18 Per interpretare l’art. 33 della sesta direttiva è necessario collocare tale disposizione nell’ambito del suo contesto normativo. A tal fine è utile, come già fatto nella sentenza 8 giugno 1999, cause riunite C?338/97, C?344/97 e C?390/97, Pelzl e a. (Racc. pag. I?3319, punti 13-20) ricordare innanzitutto gli obiettivi perseguiti con la creazione di un sistema comune dell’IVA.
19 Risulta dai ‘considerando’ della prima direttiva del Consiglio 11 aprile 1967, 67/227/CEE, in materia di armonizzazione delle legislazioni degli Stati Membri relative alle imposte sulla cifra d’affari (GU 1967, n. 71, pag. 1301; in prosieguo: la “prima direttiva”), che l’armonizzazione delle legislazioni relative alle imposte sulla cifra d’affari deve consentire la creazione di un mercato comune nel quale vi sia una concorrenza non alterata e che abbia caratteristiche analoghe a quelle di un mercato interno, eliminando le differenze di oneri fiscali che possono alterare la concorrenza e ostacolare gli scambi.
20 L’istituzione di un sistema comune di IVA è stata realizzata con la seconda direttiva del Consiglio 11 aprile 1967, 67/228/CEE, in materia di armonizzazione delle legislazioni degli Stati Membri relative alle imposte sulla cifra d’affari – Struttura e modalità d’applicazione del sistema comune d’imposta sul valore aggiunto (GU 1967, n. 71, pag. 1303; in prosieguo: la “seconda direttiva”) e con la sesta direttiva.
21 Il principio del sistema comune dell’IVA consiste, ai sensi dell’art. 2 della prima direttiva, nell’applicare ai beni ed ai servizi, fino allo stadio del commercio al minuto, un’imposta generale sul consumo esattamente proporzionale al prezzo dei beni e dei servizi, qualunque sia il numero di transazioni intervenute nel processo di produzione e di distribuzione antecedente alla fase dell’imposizione.

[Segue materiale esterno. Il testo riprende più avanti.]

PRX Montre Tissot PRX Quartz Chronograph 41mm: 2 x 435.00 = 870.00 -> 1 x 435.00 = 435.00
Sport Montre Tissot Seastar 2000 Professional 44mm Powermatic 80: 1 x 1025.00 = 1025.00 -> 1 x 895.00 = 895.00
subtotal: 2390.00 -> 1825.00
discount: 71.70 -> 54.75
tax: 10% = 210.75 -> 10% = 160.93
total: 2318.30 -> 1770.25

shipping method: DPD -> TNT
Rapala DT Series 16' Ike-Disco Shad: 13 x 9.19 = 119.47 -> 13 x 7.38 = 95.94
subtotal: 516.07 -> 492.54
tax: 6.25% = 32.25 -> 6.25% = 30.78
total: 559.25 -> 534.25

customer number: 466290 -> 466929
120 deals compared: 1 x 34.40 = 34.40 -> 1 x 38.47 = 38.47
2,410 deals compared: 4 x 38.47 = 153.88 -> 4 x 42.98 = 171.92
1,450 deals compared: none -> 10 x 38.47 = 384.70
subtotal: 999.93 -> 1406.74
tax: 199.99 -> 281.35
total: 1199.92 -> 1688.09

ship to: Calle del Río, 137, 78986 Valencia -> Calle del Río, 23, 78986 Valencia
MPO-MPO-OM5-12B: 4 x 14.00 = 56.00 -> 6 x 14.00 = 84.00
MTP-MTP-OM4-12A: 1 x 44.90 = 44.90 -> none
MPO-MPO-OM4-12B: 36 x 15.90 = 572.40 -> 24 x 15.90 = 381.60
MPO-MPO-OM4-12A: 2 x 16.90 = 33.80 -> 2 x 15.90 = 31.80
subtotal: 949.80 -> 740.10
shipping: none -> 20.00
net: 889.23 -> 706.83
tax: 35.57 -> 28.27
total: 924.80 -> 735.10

22 Tuttavia, a ciascun passaggio, l’IVA si puo’ esigere solo previa detrazione dell’IVA che ha gravato direttamente sul costo dei vari fattori che compongono il prezzo; il sistema delle detrazioni è disciplinato dall’art. 17, n. 2, della sesta direttiva, in modo che i soggetti passivi siano autorizzati a detrarre dall’IVA da essi dovuta gli importi di IVA che hanno già gravato sui beni o sui servizi a monte e che l’imposta colpisca ogni volta solo il valore aggiunto e vada, in definitiva, a carico del consumatore finale.
23 Per conseguire lo scopo dell’uguaglianza impositiva della stessa operazione, indipendentemente dallo Stato membro nel quale viene effettuata, il sistema comune dell’IVA doveva sostituire, secondo i ‘considerando’ della seconda direttiva, le imposte sulla cifra d’affari in vigore nei vari Stati membri.
24 In quest’ordine di idee, l’art. 33 della sesta direttiva consente il mantenimento o l’istituzione da parte di uno Stato membro di imposte, diritti e tasse gravanti sulle forniture di beni, sulle prestazioni di servizi o sulle importazioni solo se non hanno natura di imposte sulla cifra d’affari.